• _Problem_
The text of every record, exactly as given and with no pictures, should be your output.

=-=-=-=-=

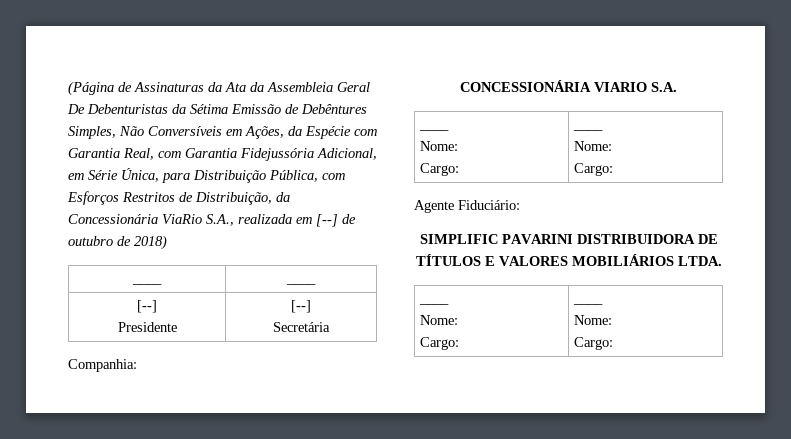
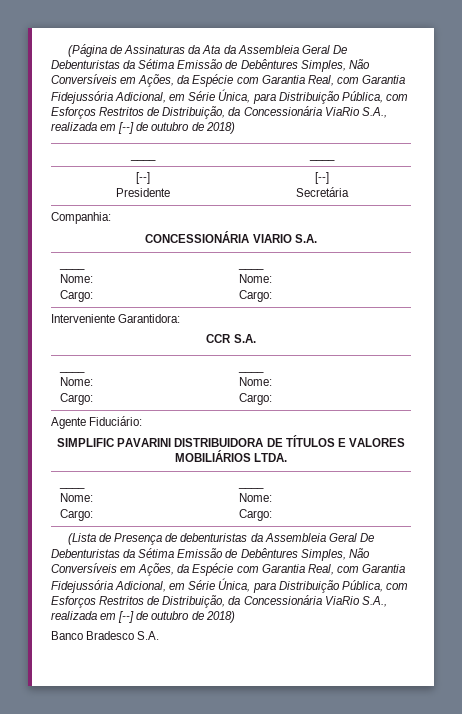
+ Interveniente Garantidora:
+ CCR S.A.
+ ____
+ Nome:
+ Cargo: | ____
+ Nome:
+ Cargo:
+ (Lista de Presença de debenturistas da Assembleia Geral De Debenturistas da Sétima Emissão de Debêntures Simples, Não Conversíveis em Ações, da Espécie com Garantia Real, com Garantia Fidejussória Adicional, em Série Única, para Distribuição Pública, com Esforços Restritos de Distribuição, da Concessionária ViaRio S.A., realizada em [--] de outubro de 2018)
+ Banco Bradesco S.A.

=-=-=-=-=

• _Exercise answer_
+ Interveniente Garantidora:
+ CCR S.A.
+ ____
+ Nome:
+ Cargo: | ____
+ Nome:
+ Cargo:
+ (Lista de Presença de debenturistas da Assembleia Geral De Debenturistas da Sétima Emissão de Debêntures Simples, Não Conversíveis em Ações, da Espécie com Garantia Real, com Garantia Fidejussória Adicional, em Série Única, para Distribuição Pública, com Esforços Restritos de Distribuição, da Concessionária ViaRio S.A., realizada em [--] de outubro de 2018)
+ Banco Bradesco S.A.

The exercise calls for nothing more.